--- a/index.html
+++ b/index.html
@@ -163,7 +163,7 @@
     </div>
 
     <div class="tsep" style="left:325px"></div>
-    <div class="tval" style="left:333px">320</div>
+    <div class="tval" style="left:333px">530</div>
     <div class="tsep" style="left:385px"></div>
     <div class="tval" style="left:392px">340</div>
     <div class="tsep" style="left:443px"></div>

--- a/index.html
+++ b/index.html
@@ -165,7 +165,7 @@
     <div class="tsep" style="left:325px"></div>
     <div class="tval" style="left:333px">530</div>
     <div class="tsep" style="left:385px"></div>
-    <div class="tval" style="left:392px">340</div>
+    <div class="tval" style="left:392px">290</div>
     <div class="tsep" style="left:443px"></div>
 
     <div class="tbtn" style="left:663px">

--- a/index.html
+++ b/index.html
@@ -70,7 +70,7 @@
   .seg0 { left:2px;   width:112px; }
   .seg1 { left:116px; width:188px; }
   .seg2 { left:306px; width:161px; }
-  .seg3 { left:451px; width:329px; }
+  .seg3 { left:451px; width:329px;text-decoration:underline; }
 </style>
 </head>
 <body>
• • •
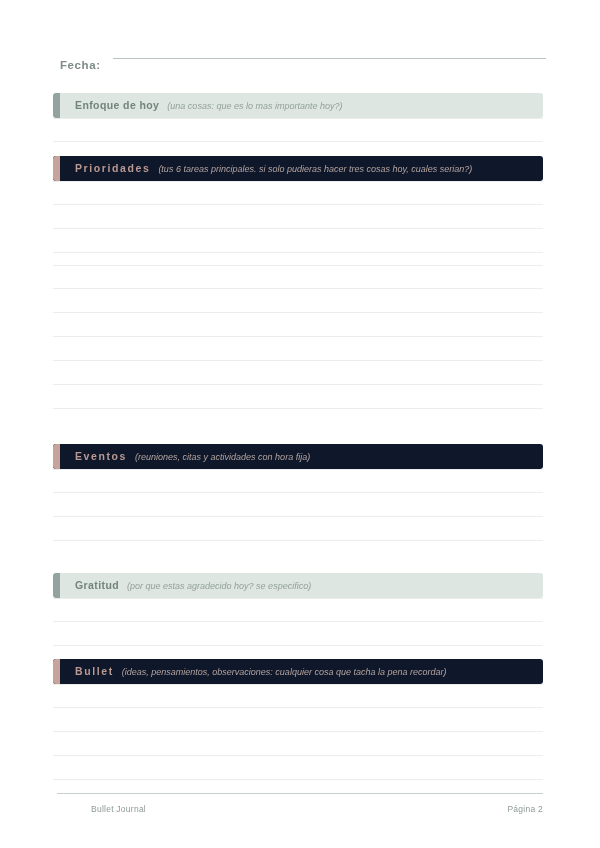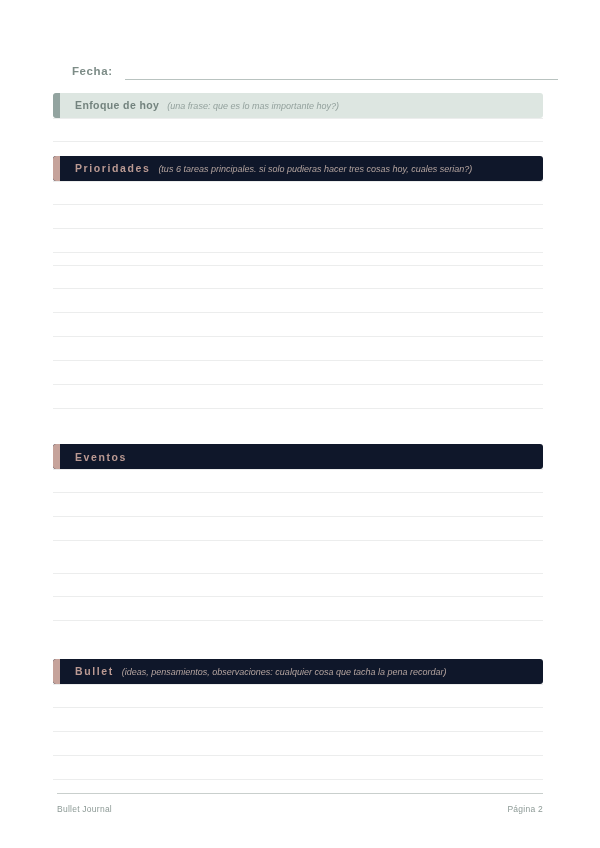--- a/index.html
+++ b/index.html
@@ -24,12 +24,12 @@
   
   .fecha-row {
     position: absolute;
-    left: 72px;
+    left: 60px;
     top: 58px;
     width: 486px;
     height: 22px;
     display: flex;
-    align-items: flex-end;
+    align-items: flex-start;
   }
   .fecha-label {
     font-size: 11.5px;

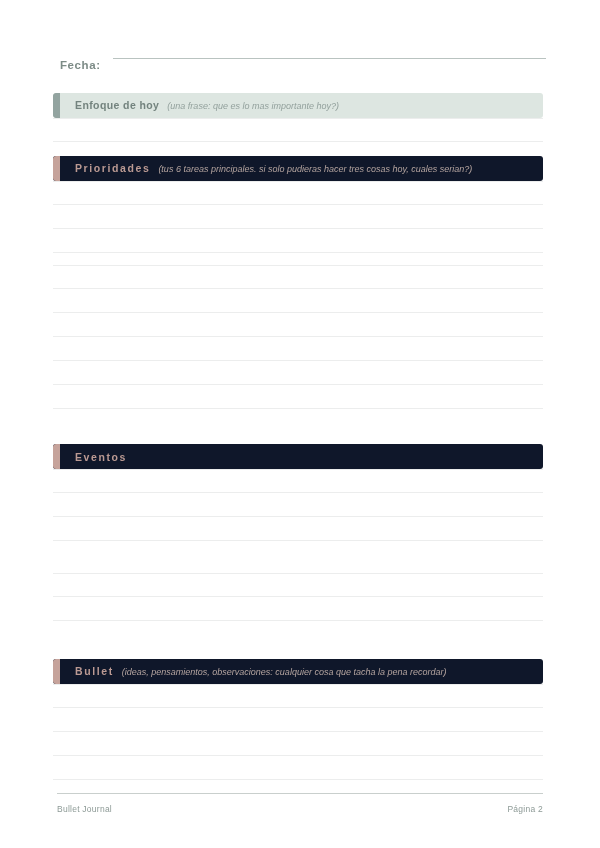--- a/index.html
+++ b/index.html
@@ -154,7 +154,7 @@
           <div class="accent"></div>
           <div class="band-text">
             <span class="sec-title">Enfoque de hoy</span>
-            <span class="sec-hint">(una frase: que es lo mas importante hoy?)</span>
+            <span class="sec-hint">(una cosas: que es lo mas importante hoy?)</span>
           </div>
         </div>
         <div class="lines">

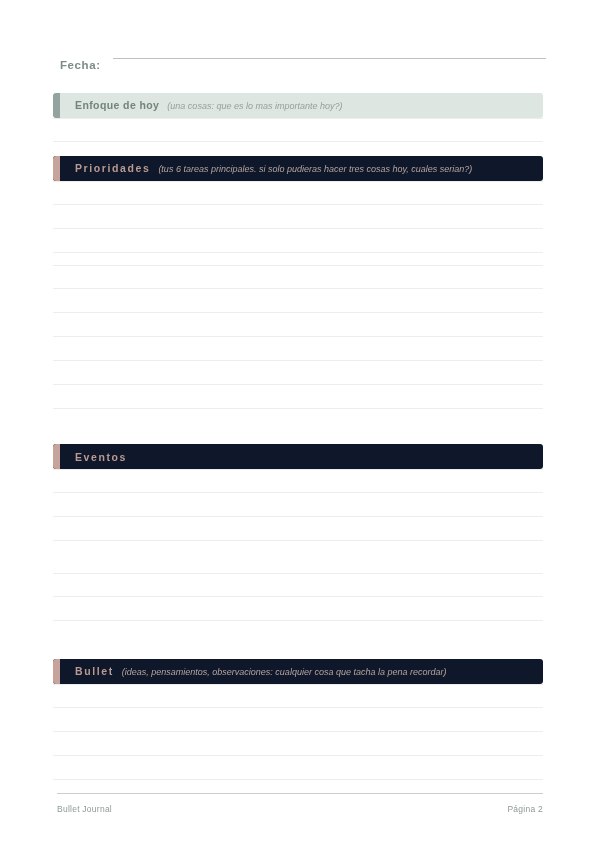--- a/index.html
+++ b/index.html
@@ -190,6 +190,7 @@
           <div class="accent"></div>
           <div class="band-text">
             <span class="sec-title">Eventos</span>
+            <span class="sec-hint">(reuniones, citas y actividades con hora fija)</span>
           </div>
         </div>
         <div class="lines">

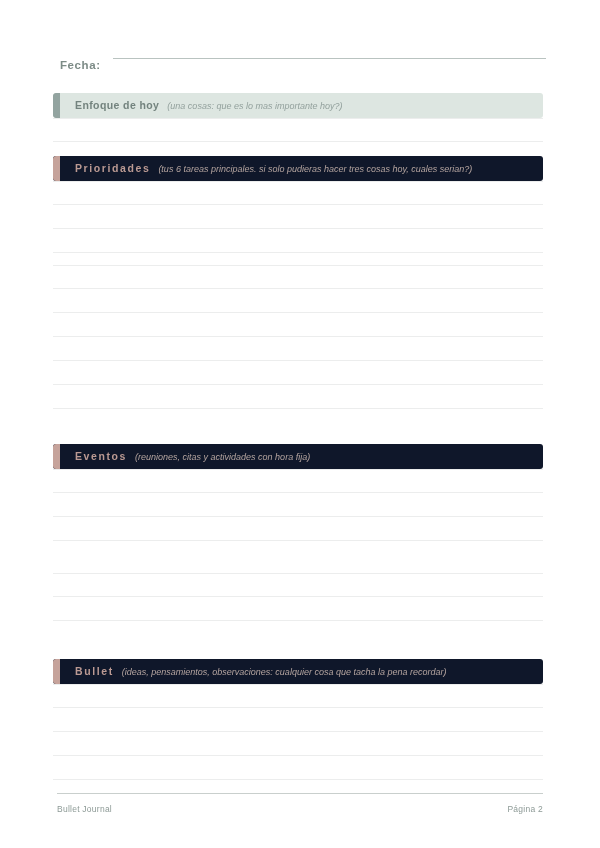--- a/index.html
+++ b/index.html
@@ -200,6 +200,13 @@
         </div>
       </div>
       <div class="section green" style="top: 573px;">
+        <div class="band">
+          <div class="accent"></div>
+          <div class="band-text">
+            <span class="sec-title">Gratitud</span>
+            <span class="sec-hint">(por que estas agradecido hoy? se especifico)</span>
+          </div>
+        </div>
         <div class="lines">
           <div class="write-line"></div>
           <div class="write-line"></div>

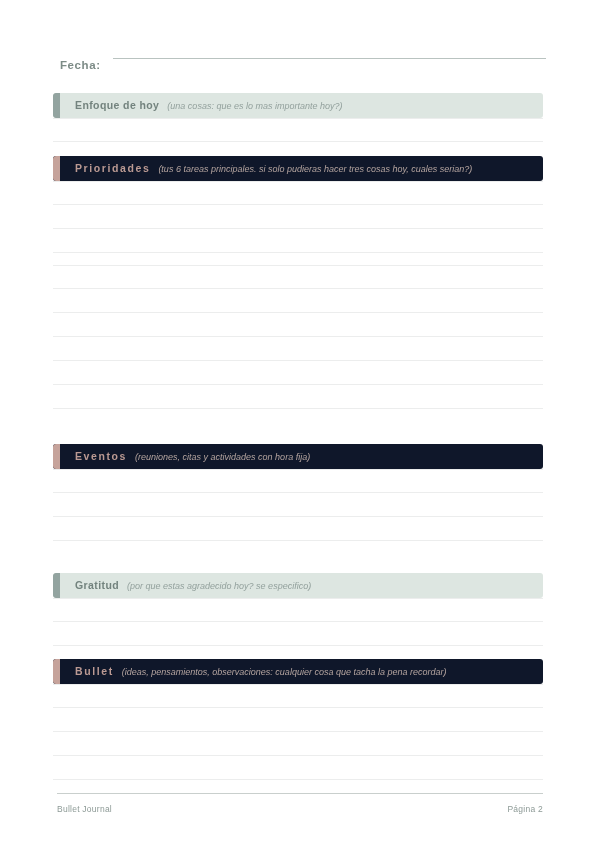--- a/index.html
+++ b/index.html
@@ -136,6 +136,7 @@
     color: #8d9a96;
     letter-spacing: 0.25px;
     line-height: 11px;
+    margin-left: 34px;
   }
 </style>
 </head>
• • •
WHAT YOU NEED TO DO
Search the entries for "tval" and show every line that has it.

ANSWER TO THIS EXERCISE
-    <div class="tval" style="left:333px">320</div>
+    <div class="tval" style="left:333px">530</div>
     <div class="tval" style="left:392px">340</div>
     <div class="tval" style="left:333px">530</div>
-    <div class="tval" style="left:392px">340</div>
+    <div class="tval" style="left:392px">290</div>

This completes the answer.